Momen Ramadan-Lebaran Dongkrak Konsumsi
SURVEI indeks keyakinan konsumen Maret 2021 mengalami kenaikan. Walaupun masih di bawah angka 100 (optimistis). Tepatnya di level 93,4
Nah, berbagai stimulus pemerintah membuat harapan ekonomi masih bisa berputar meski ada keputusan larangan mudik Lebaran.
Yang terbaru, pemerintah memberikan subsidi ongkos kirim (ongkir) pembelian barang secara daring pada Hari Belanja Online Nasional (Harbolnas) jelang Lebaran. Namun, tantangannya, subsidi ongkir harus tepat sasaran. Maksudnya, tidak diberikan untuk pembelian barang-barang impor.
Artinya, harus untuk pembelian produk UMKM (usaha mikro, kecil, dan menengah). Khususnya UMKM di daerah seluruh Indonesia. Sebab, mayoritas perputaran transaksi secara daring hanya terjadi di Jabodetabek atau secara umum di Pulau Jawa. Padahal, biasanya uang tunjangan hari raya (THR) itu mengalir ke daerah yang menjadi tujuan mudik.
Jadi, ketika ditanya konsumsi rumah tangga tumbuh, jawabannya tentu akan lebih baik. Tapi, bagaimana peredaran uangnya?
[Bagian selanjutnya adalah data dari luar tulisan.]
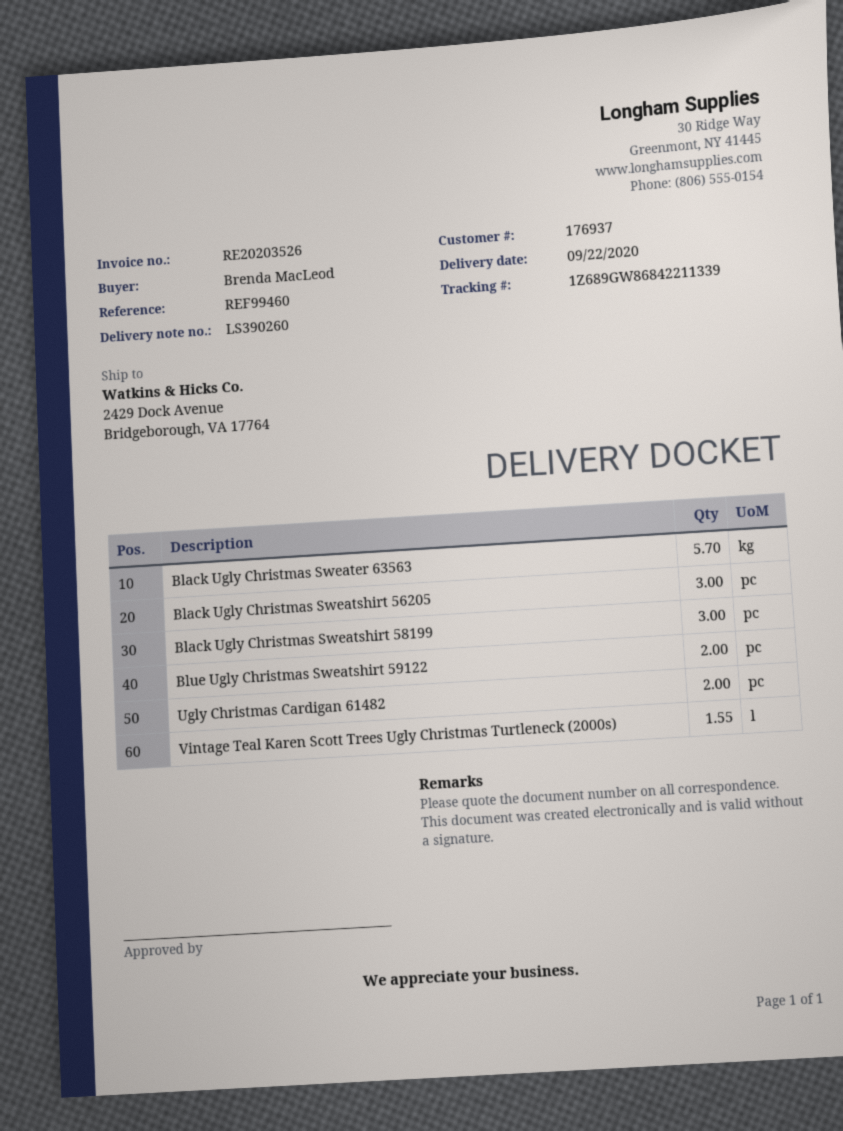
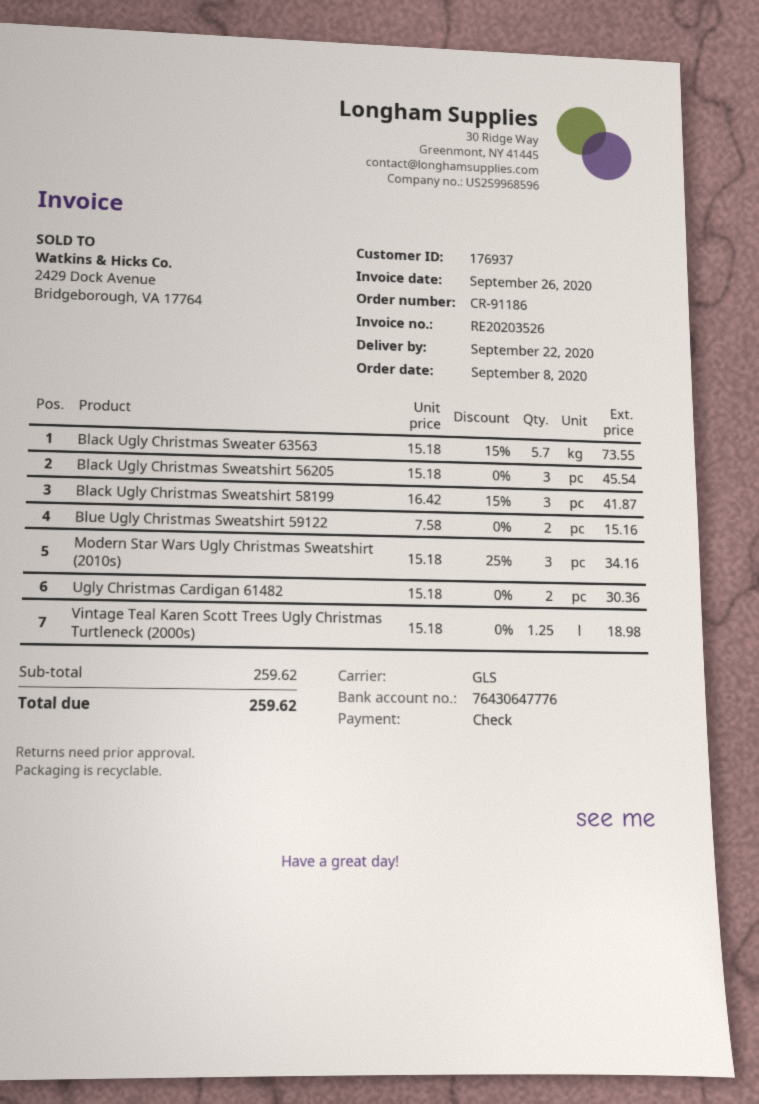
Vintage Teal Karen Scott Trees Ugly Christmas Turtleneck (2000s): 1.55 -> 1.25
Modern Star Wars Ugly Christmas Sweatshirt (2010s): none -> 3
Tentu Jabodetabek akan lebih tinggi dibanding daerah lain.
Akibatnya, pertumbuhan ekonomi hanya Jabodetabek sentris. Karena mulai importir atau penjual barang, kantor pusat platform e-commerce, dan bahkan konsumennya juga ada di Jakarta. Gimana itu?
Di sisi lain, komitmen subsidi ongkir akan memicu UMKM lokal di daerah untuk masuk ke dalam digitalisasi. Mulai pemasaran, logistik, sampai cara mendapatkan modal (teknologi finansial/fintech). Sehingga uangnya bisa mengalir ke daerah. Dari data Kementerian Koperasi dan Usaha Kecil Menengah, baru sekitar 13 persen UMKM yang terkoneksi dengan platform digital.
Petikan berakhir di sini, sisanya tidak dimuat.